Exercise goal:
Of the material below, the lines to be retyped are those from the line containing "Train Scheduler https://github.com/maike-hilda/trainScheduler" through the line containing "copying this one)", inclusive; reproduce them exactly.

-- Input follows --

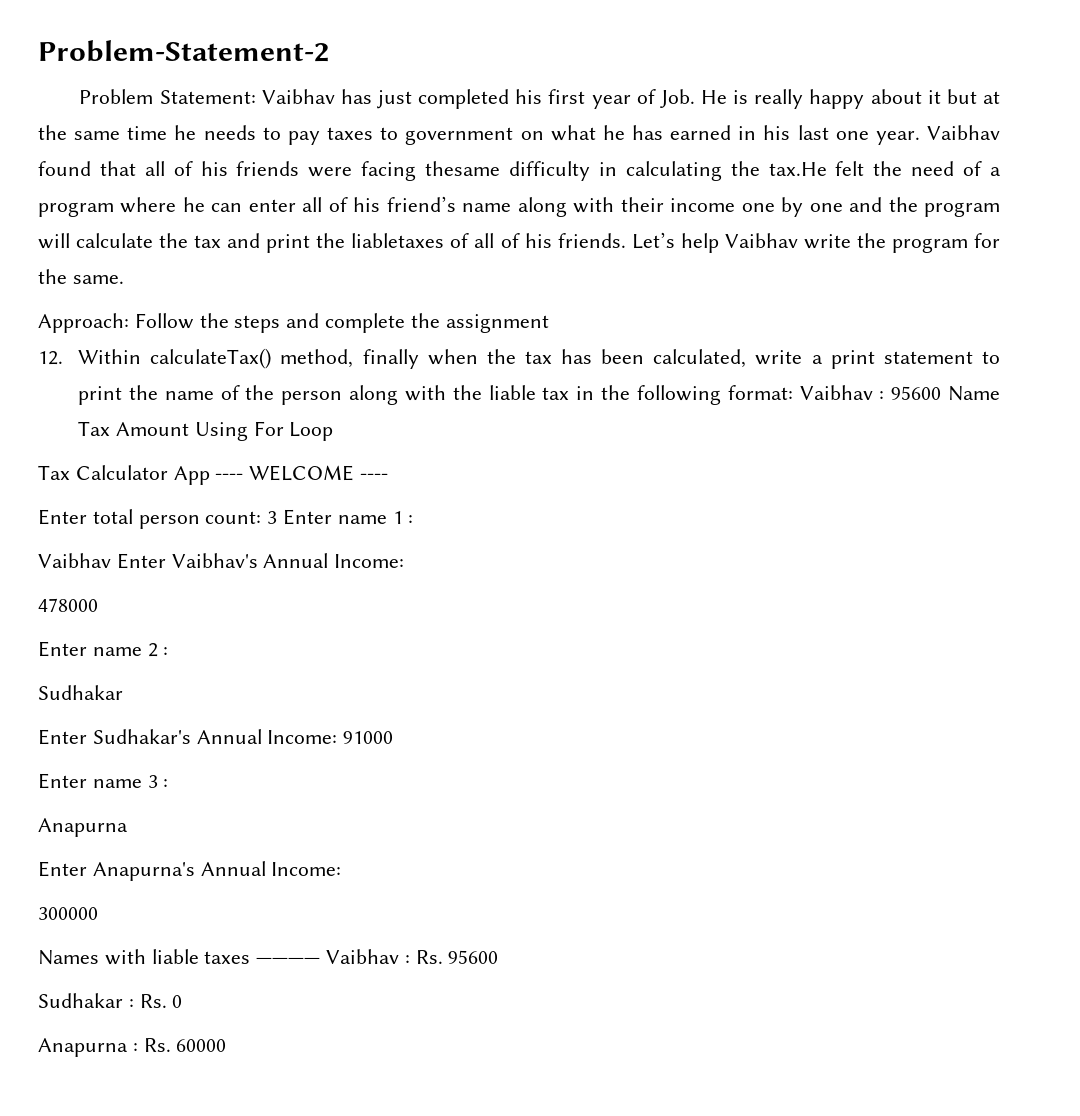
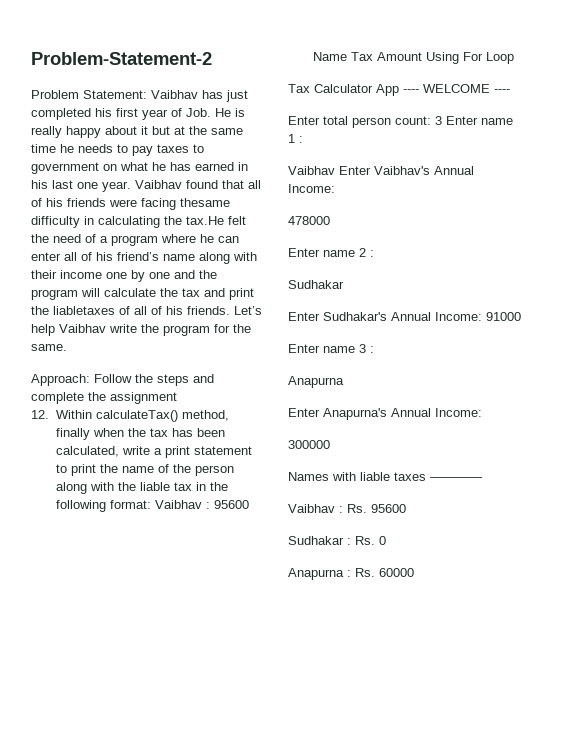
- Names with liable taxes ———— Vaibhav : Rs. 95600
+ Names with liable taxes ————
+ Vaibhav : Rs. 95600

-- Input concluded --
-- Input follows --

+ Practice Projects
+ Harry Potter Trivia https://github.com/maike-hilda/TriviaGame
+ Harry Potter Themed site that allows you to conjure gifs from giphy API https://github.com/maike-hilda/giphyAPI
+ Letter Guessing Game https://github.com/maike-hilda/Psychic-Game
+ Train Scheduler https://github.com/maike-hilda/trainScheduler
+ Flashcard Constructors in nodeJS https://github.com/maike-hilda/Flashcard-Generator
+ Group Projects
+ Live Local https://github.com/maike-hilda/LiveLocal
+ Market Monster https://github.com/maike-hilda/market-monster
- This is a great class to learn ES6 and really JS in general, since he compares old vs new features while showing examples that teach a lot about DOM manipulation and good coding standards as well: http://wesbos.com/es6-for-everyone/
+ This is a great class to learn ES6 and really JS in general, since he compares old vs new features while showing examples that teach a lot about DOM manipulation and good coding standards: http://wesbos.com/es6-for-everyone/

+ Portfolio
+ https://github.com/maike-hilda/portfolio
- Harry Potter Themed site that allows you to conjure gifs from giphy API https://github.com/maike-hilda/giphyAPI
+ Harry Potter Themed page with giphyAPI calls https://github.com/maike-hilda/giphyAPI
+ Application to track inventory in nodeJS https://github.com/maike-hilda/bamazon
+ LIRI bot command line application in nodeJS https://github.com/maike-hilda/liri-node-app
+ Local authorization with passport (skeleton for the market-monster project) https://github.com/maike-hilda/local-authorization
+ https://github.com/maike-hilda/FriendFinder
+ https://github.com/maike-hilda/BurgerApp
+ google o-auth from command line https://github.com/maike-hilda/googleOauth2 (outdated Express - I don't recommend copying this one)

-- Input concluded --
-- Input follows --

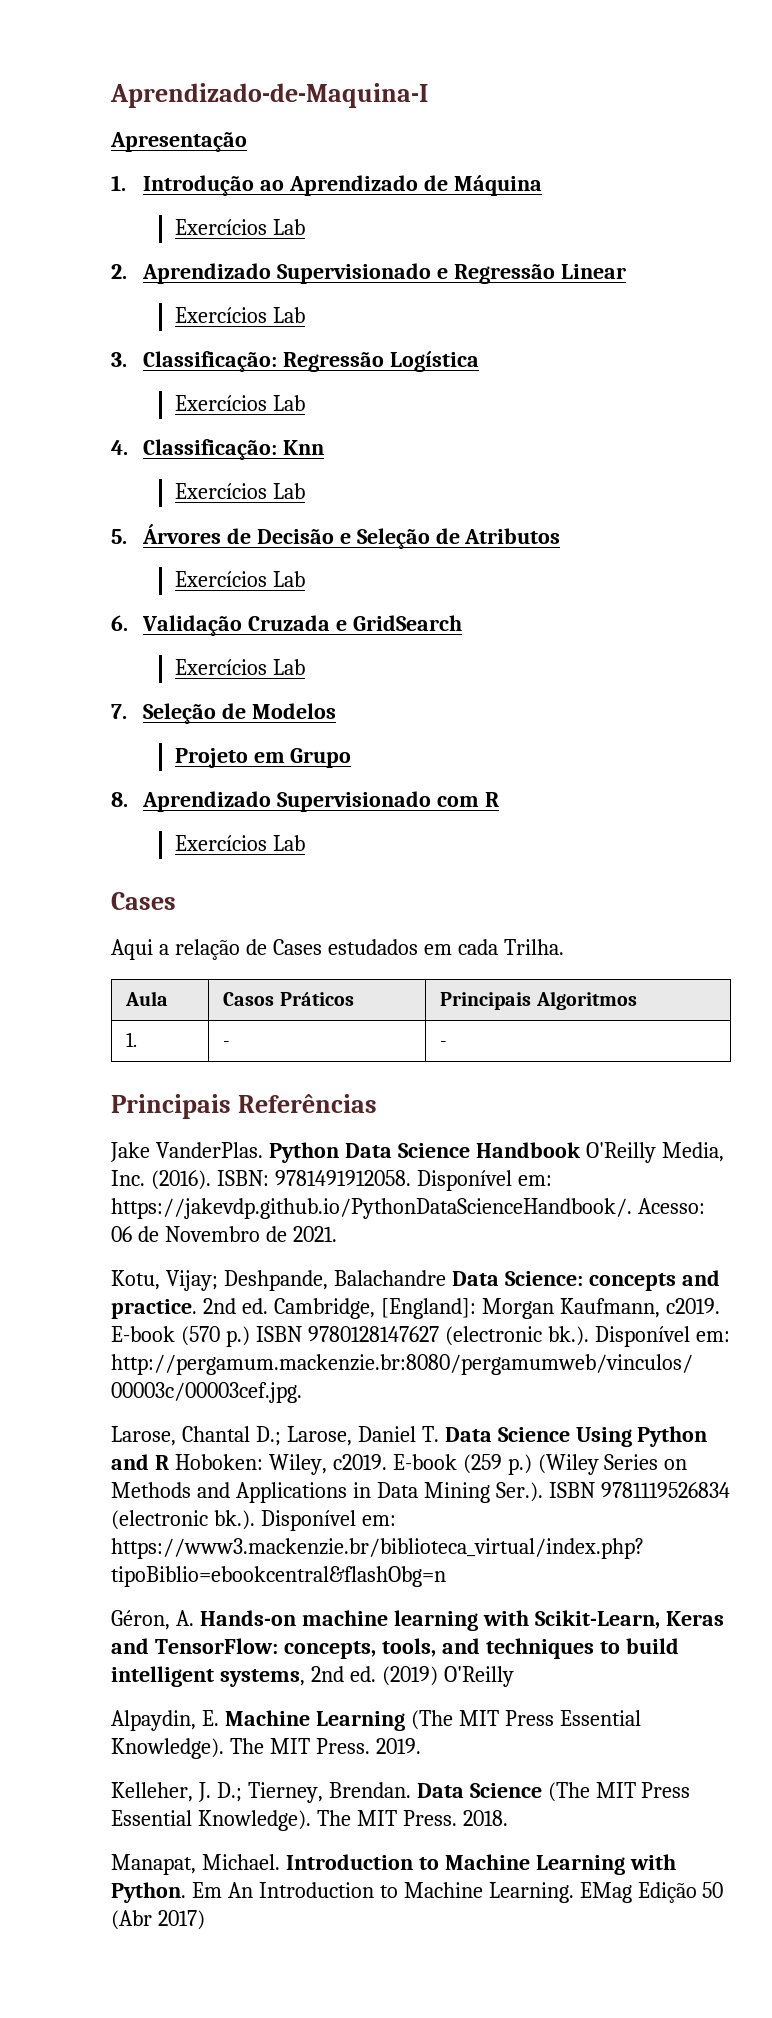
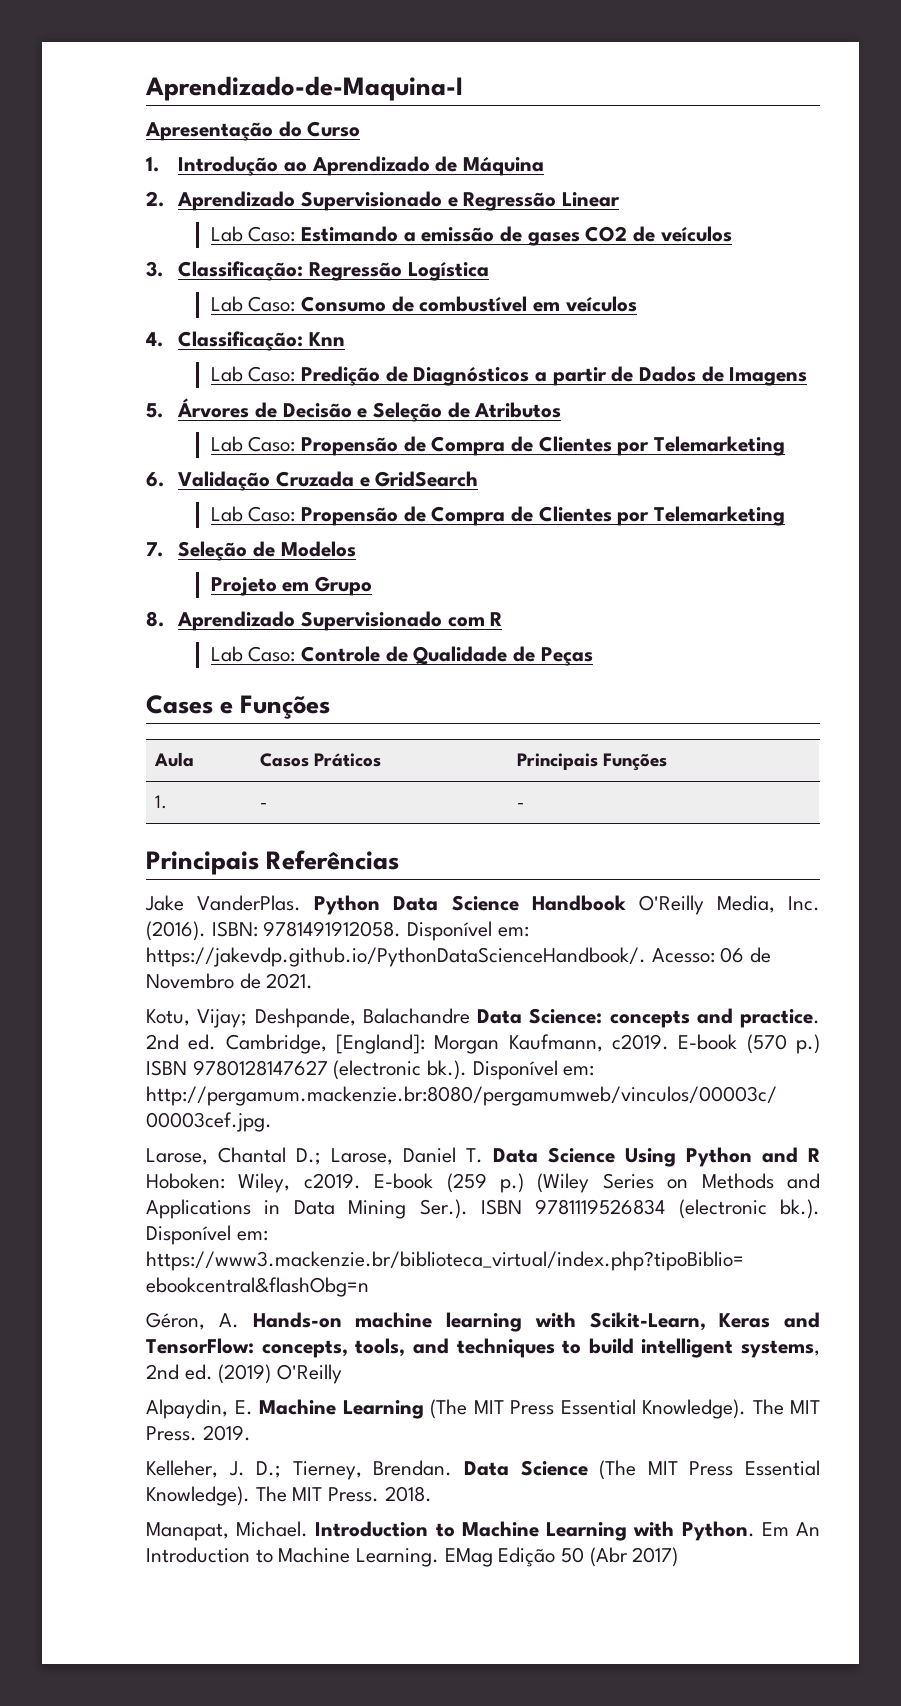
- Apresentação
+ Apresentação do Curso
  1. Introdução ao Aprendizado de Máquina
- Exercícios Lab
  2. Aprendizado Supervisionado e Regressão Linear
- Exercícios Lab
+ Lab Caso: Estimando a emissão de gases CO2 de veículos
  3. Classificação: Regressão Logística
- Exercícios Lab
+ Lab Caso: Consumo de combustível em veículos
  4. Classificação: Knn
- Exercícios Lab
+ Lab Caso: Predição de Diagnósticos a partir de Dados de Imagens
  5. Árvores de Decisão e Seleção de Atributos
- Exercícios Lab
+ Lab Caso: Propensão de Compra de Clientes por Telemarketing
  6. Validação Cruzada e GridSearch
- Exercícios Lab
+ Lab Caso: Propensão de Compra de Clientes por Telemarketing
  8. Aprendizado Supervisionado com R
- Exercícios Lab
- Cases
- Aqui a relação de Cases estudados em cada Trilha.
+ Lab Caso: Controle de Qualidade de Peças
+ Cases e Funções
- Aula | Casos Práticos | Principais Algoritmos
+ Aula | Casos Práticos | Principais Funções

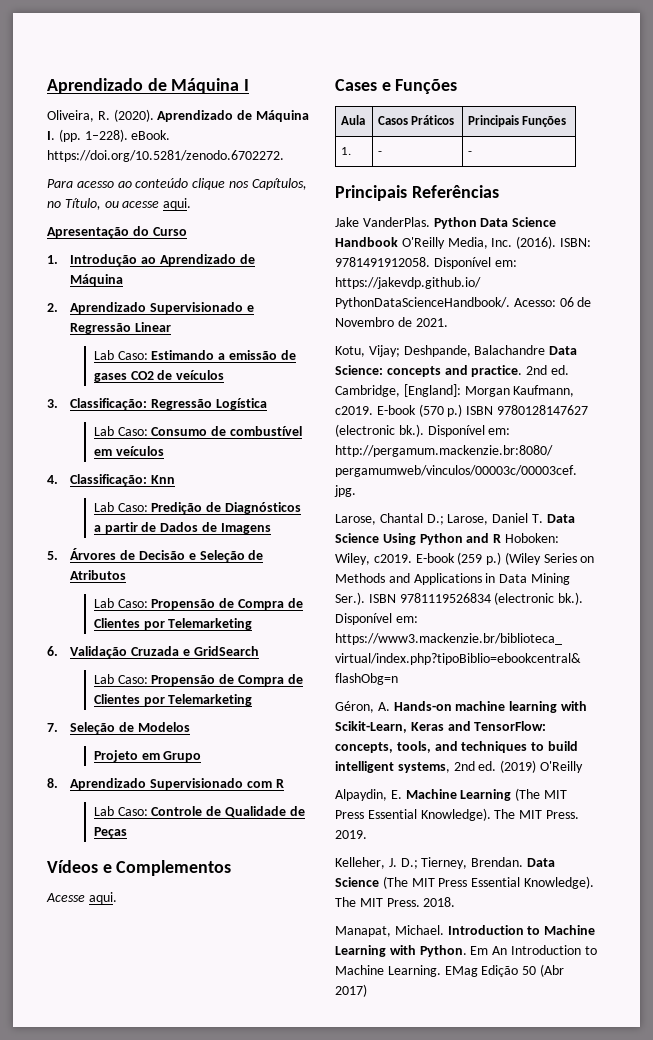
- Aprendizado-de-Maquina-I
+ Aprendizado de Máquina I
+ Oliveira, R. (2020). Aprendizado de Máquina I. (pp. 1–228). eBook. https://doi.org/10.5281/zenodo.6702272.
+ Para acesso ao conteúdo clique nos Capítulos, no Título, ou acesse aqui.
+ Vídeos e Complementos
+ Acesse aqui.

-- Input concluded --

Exercise output:
+ Train Scheduler https://github.com/maike-hilda/trainScheduler
+ Flashcard Constructors in nodeJS https://github.com/maike-hilda/Flashcard-Generator
+ Group Projects
+ Live Local https://github.com/maike-hilda/LiveLocal
+ Market Monster https://github.com/maike-hilda/market-monster
- This is a great class to learn ES6 and really JS in general, since he compares old vs new features while showing examples that teach a lot about DOM manipulation and good coding standards as well: http://wesbos.com/es6-for-everyone/
+ This is a great class to learn ES6 and really JS in general, since he compares old vs new features while showing examples that teach a lot about DOM manipulation and good coding standards: http://wesbos.com/es6-for-everyone/

+ Portfolio
+ https://github.com/maike-hilda/portfolio
- Harry Potter Themed site that allows you to conjure gifs from giphy API https://github.com/maike-hilda/giphyAPI
+ Harry Potter Themed page with giphyAPI calls https://github.com/maike-hilda/giphyAPI
+ Application to track inventory in nodeJS https://github.com/maike-hilda/bamazon
+ LIRI bot command line application in nodeJS https://github.com/maike-hilda/liri-node-app
+ Local authorization with passport (skeleton for the market-monster project) https://github.com/maike-hilda/local-authorization
+ https://github.com/maike-hilda/FriendFinder
+ https://github.com/maike-hilda/BurgerApp
+ google o-auth from command line https://github.com/maike-hilda/googleOauth2 (outdated Express - I don't recommend copying this one)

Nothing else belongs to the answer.